Nominator(s): czar 03:23, 5 March 2017 (UTC)

This 1999 video game marked the decline of the adventure platform genre. "As ... Super Mario 64 breathed life into the 3D platforming genre", Electronic Gaming Monthly wrote, "Donkey Kong 64 sucked it all out". But you couldn't infer that from the lionizing 1999 press.

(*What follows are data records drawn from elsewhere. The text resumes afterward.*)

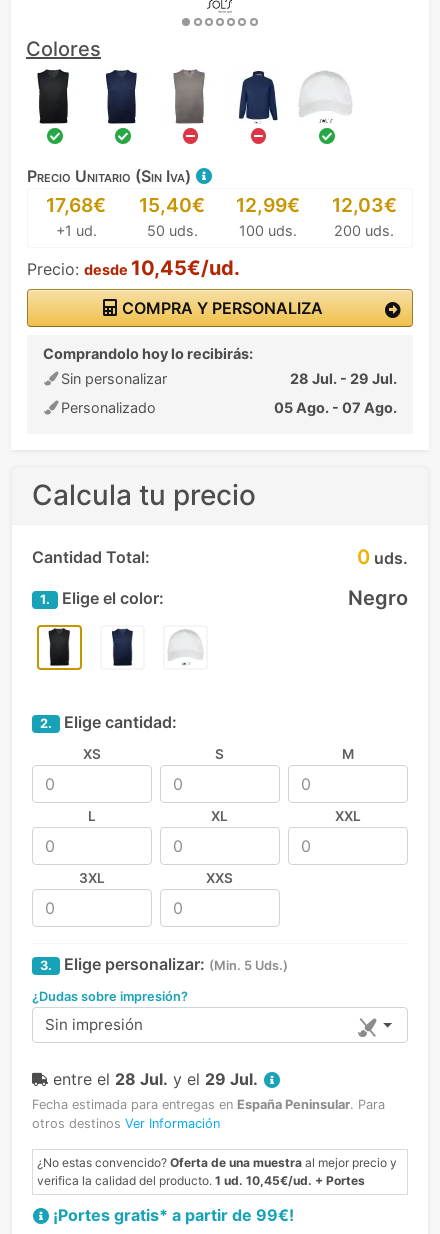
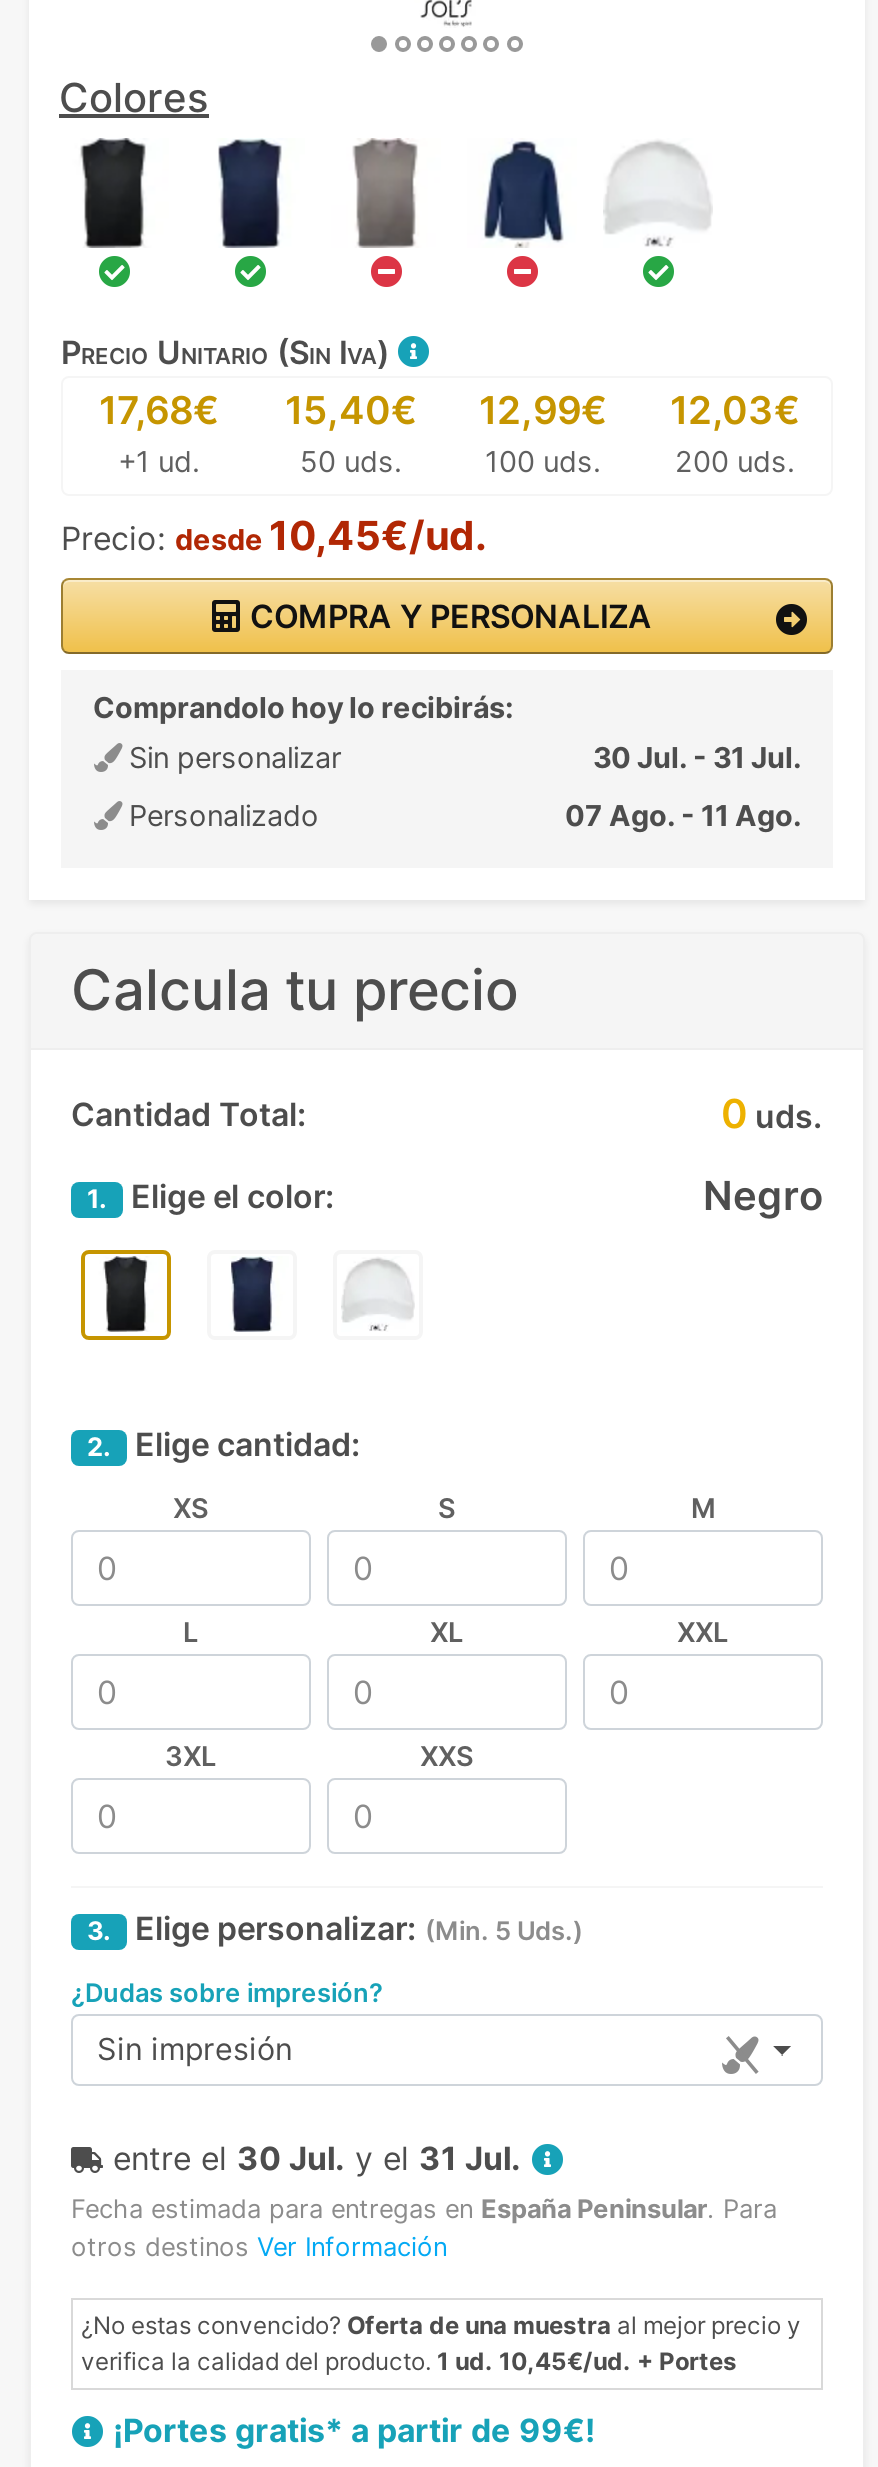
- 28 Jul. - 29 Jul.
+ 30 Jul. - 31 Jul.

- 05 Ago. - 07 Ago.
+ 07 Ago. - 11 Ago.

- entre el 28 Jul. y el 29 Jul.
+ entre el 30 Jul. y el 31 Jul.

Interesting enough, today's game journalists remember the game's 1999 reception as "mixed" even as Metacritic called it "universal acclaim". Reading the original reviews, almost all mentioned the nagging backtracking for collectibles, but only one reviewer (GameFan) went so far as to call it (as retrospective reviewers do) a deal breaker: "a big bloated project with not enough brilliant moments to justify the numbness ... [of] sitting through the whole thing". Indeed, as much as GameFan was an outlier among the 1999 hype men, it had its finger on the game's legacy. The game is not a "recommended" title in the overall Donkey Kong series, but as the console's top seller in the 1999 holiday season and with over two million copies shipped, the game is famous despite how it was sold.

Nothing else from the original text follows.